(Data entries)
== Segment start ==

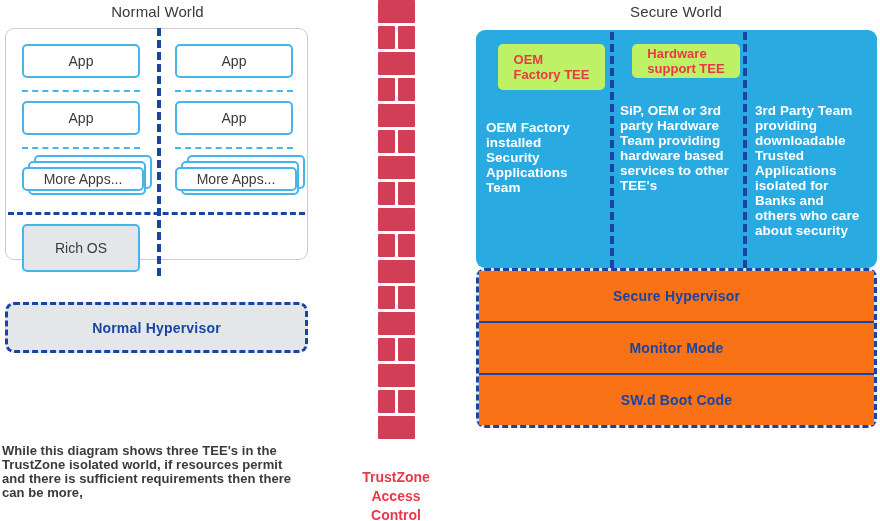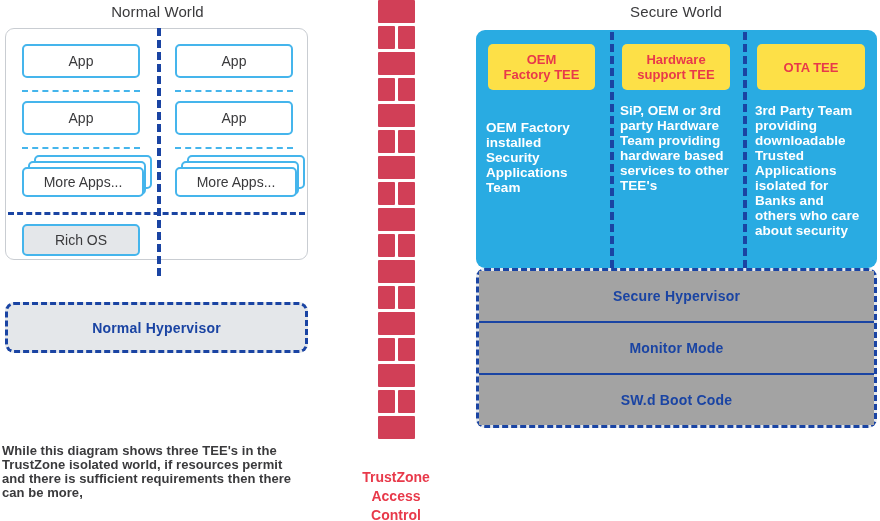"OEM" .tee-header { background: #fde047 -> #bef264; margin-left: none -> 10px; text-align: center -> none }
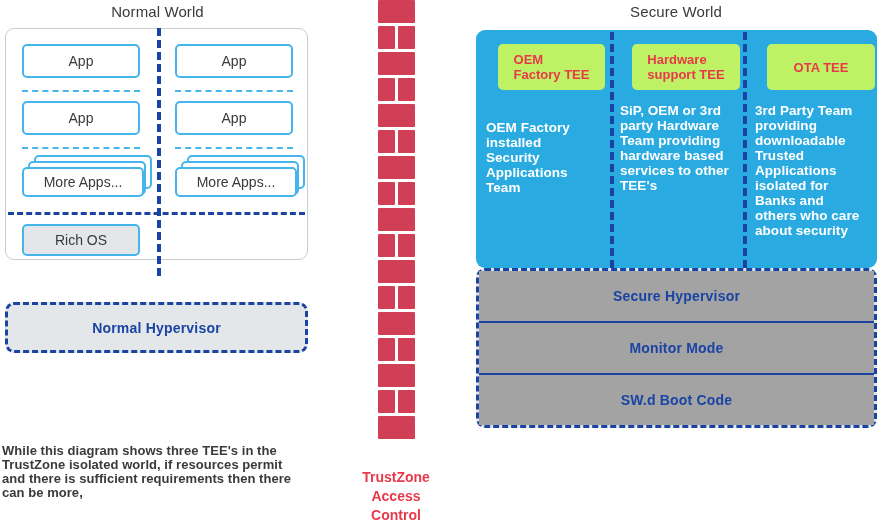"Hardware" div.tee-header { height: 46px -> 34px }
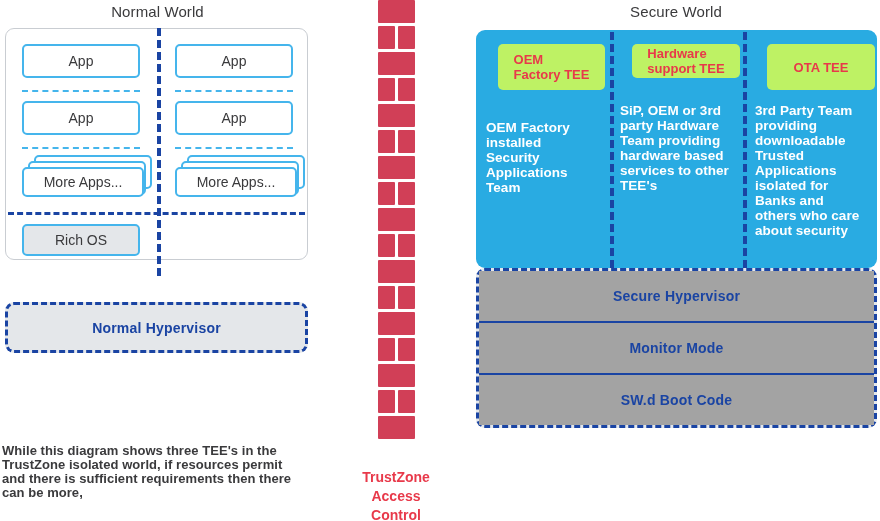"OTA TEE" div.tee-header { html: <div> <div> <div>OTA TEE</div> </div> </div> -> none }
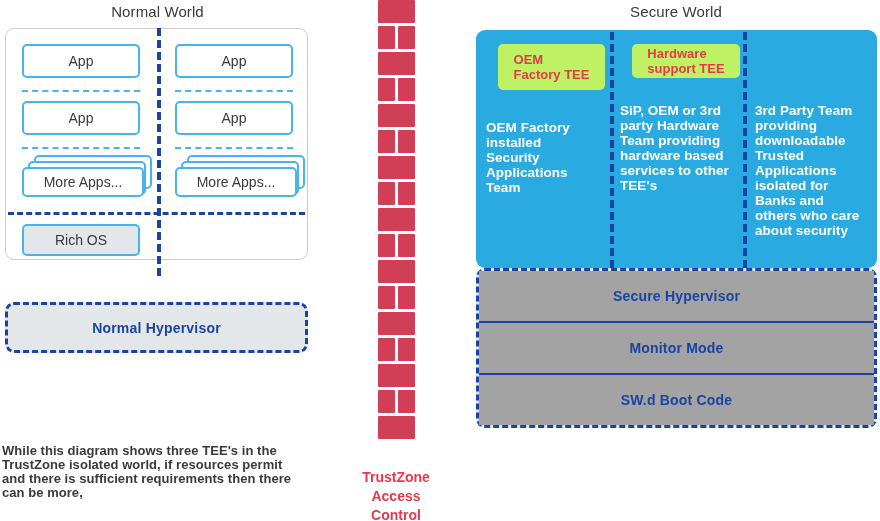"More Apps..." .stack .sheet.s1 { height: 30px -> 24px }
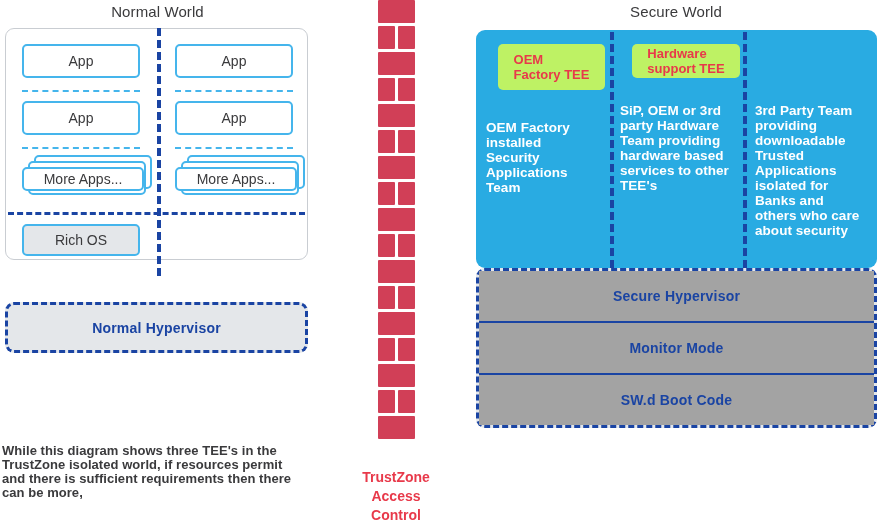"Rich OS" div.os-box { height: 32px -> 48px }
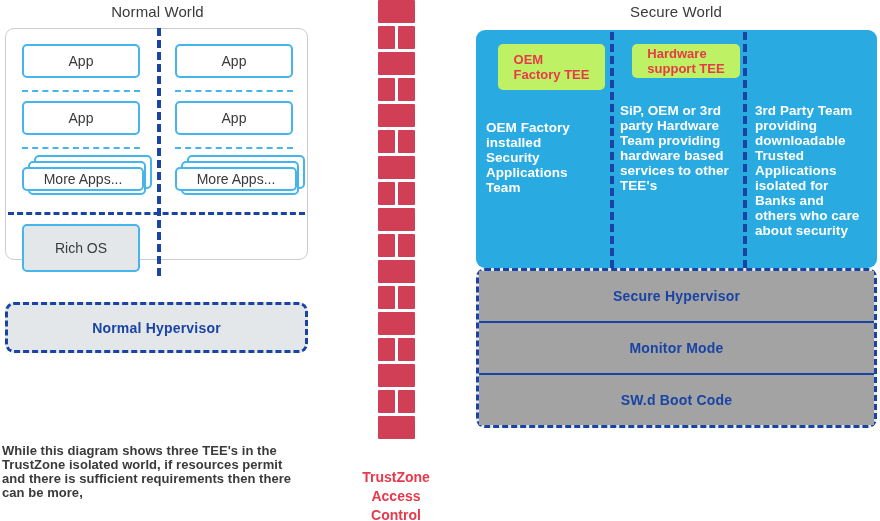"Secure Hypervisor" .plat-inner { background: #a3a3a3 -> #f97316 }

== Segment end ==

- **Required action**
Repeat the data word for word, minus any pictures.

- **Expected output**
"OEM" .tee-header { background: #fde047 -> #bef264; margin-left: none -> 10px; text-align: center -> none }
"Hardware" div.tee-header { height: 46px -> 34px }
"OTA TEE" div.tee-header { html: <div> <div> <div>OTA TEE</div> </div> </div> -> none }
"More Apps..." .stack .sheet.s1 { height: 30px -> 24px }
"Rich OS" div.os-box { height: 32px -> 48px }
"Secure Hypervisor" .plat-inner { background: #a3a3a3 -> #f97316 }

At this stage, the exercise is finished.